Content revision data

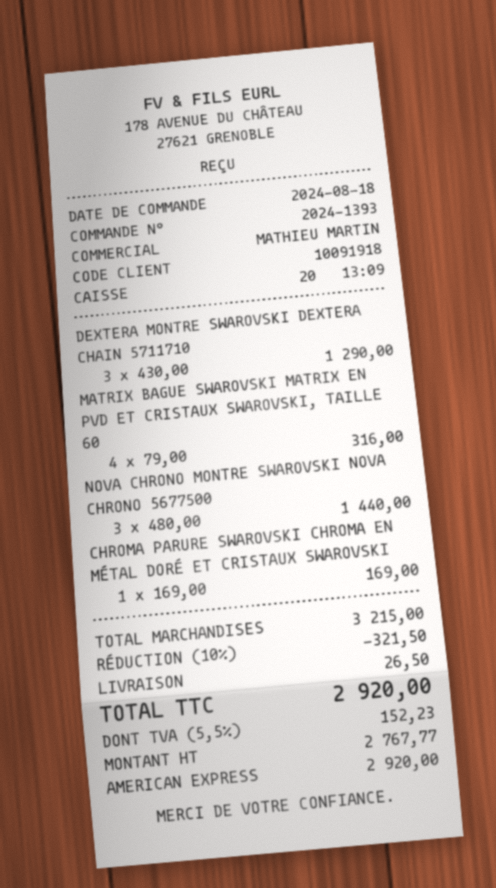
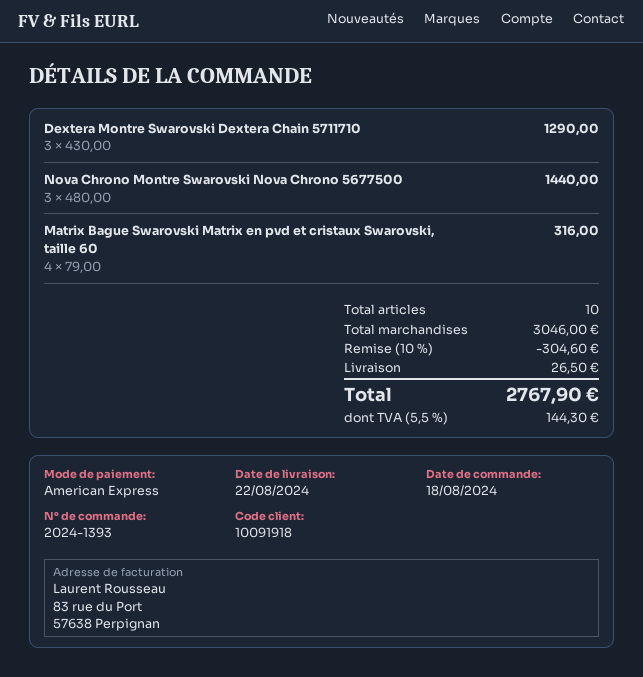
CHROMA PARURE SWAROVSKI CHROMA EN MÉTAL DORÉ ET CRISTAUX SWAROVSKI: 1 x 169.00 = 169.00 -> none
subtotal: 3215.00 -> 3046.00
discount: 10% = 321.50 -> 10% = 304.60
tax: 5.5% = 152.23 -> 5.5% = 144.30
total: 2920.00 -> 2767.90

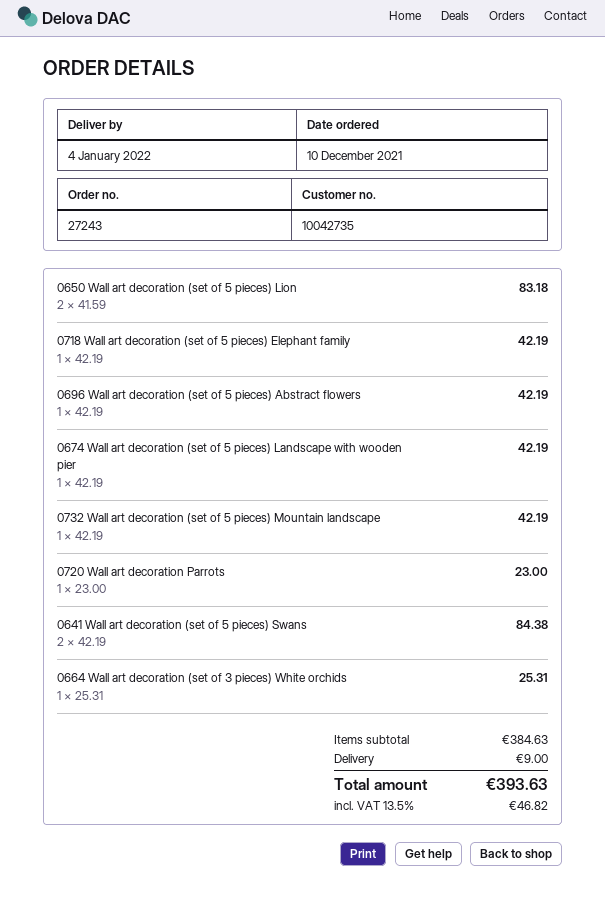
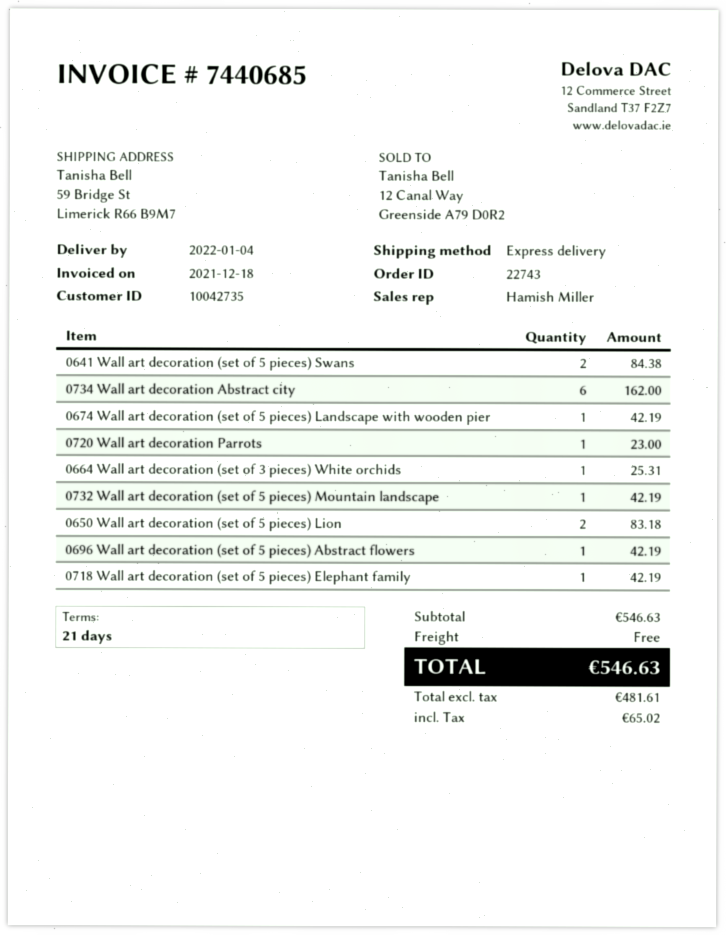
order number: 27243 -> 22743
0734 Wall art decoration Abstract city: none -> 6 for 162.00
subtotal: 384.63 -> 546.63
shipping: 9.00 -> 0.00
tax: 46.82 -> 65.02
total: 393.63 -> 546.63

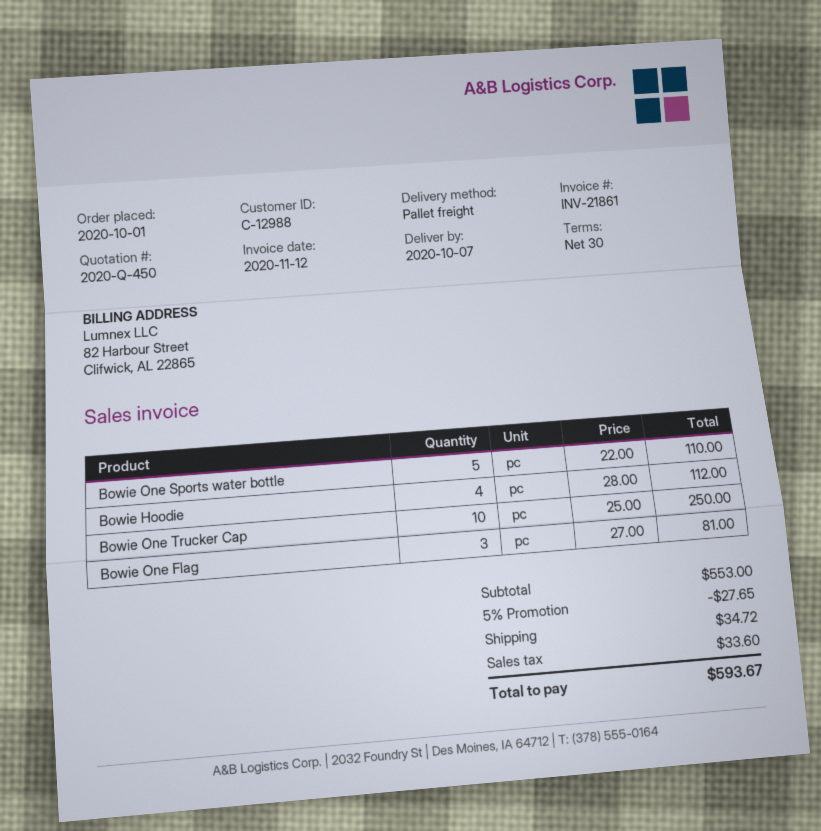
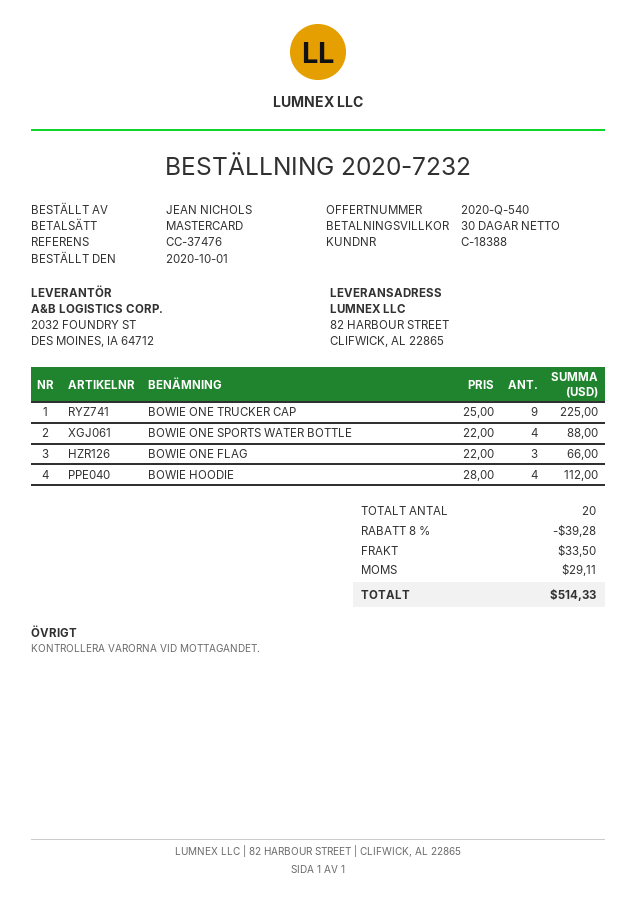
quote number: 2020-Q-450 -> 2020-Q-540
customer number: C-12988 -> C-18388
Bowie One Sports water bottle: 5 x 22.00 = 110.00 -> 4 x 22.00 = 88.00
Bowie One Trucker Cap: 10 x 25.00 = 250.00 -> 9 x 25.00 = 225.00
Bowie One Flag: 3 x 27.00 = 81.00 -> 3 x 22.00 = 66.00
discount: 5% = 27.65 -> 8% = 39.28
shipping: 34.72 -> 33.50
tax: 33.60 -> 29.11
total: 593.67 -> 514.33

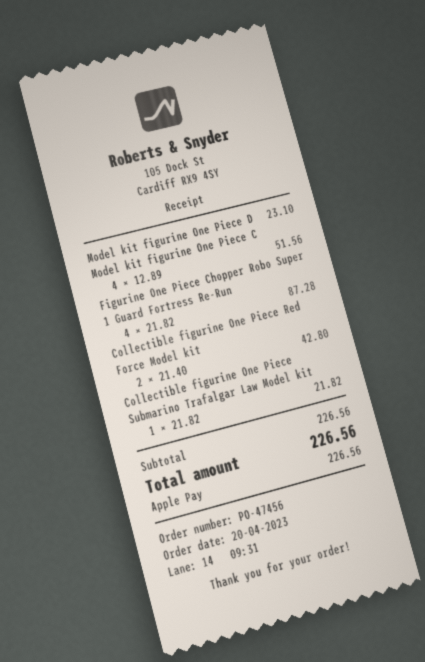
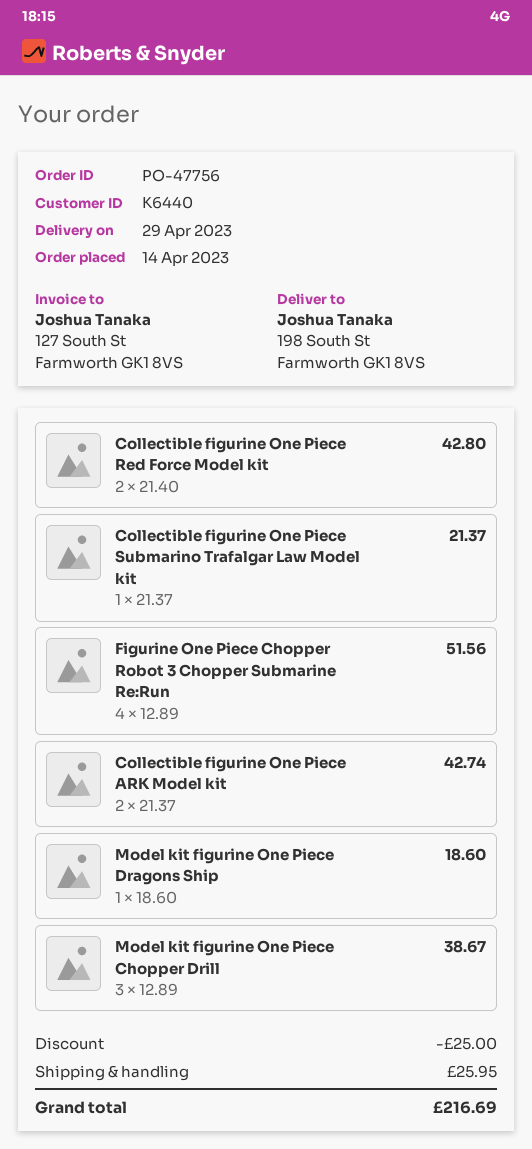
order number: PO-47456 -> PO-47756
order date: 2023-04-20 -> 2023-04-14
Model kit figurine One Piece D: 1 x 23.10 = 23.10 -> 1 x 18.60 = 18.60
Model kit figurine One Piece C: 4 x 12.89 = 51.56 -> 3 x 12.89 = 38.67
Figurine One Piece Chopper Robo Super 1 Guard Fortress Re-Run: 4 x 21.82 = 87.28 -> none
Collectible figurine One Piece Submarino Trafalgar Law Model kit: 1 x 21.82 = 21.82 -> 1 x 21.37 = 21.37
Figurine One Piece Chopper Robot 3 Chopper Submarine Re:Run: none -> 4 x 12.89 = 51.56
Collectible figurine One Piece ARK Model kit: none -> 2 x 21.37 = 42.74
discount: none -> 25.00
shipping: none -> 25.95
total: 226.56 -> 216.69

• _Task directions_:
Output consists of exactly the lines from the one containing "Collectible figurine One Piece Submarino" to the end of the records above, retyped without change and with nothing extra.

• _Answer for the task_:
Collectible figurine One Piece Submarino Trafalgar Law Model kit: 1 x 21.82 = 21.82 -> 1 x 21.37 = 21.37
Figurine One Piece Chopper Robot 3 Chopper Submarine Re:Run: none -> 4 x 12.89 = 51.56
Collectible figurine One Piece ARK Model kit: none -> 2 x 21.37 = 42.74
discount: none -> 25.00
shipping: none -> 25.95
total: 226.56 -> 216.69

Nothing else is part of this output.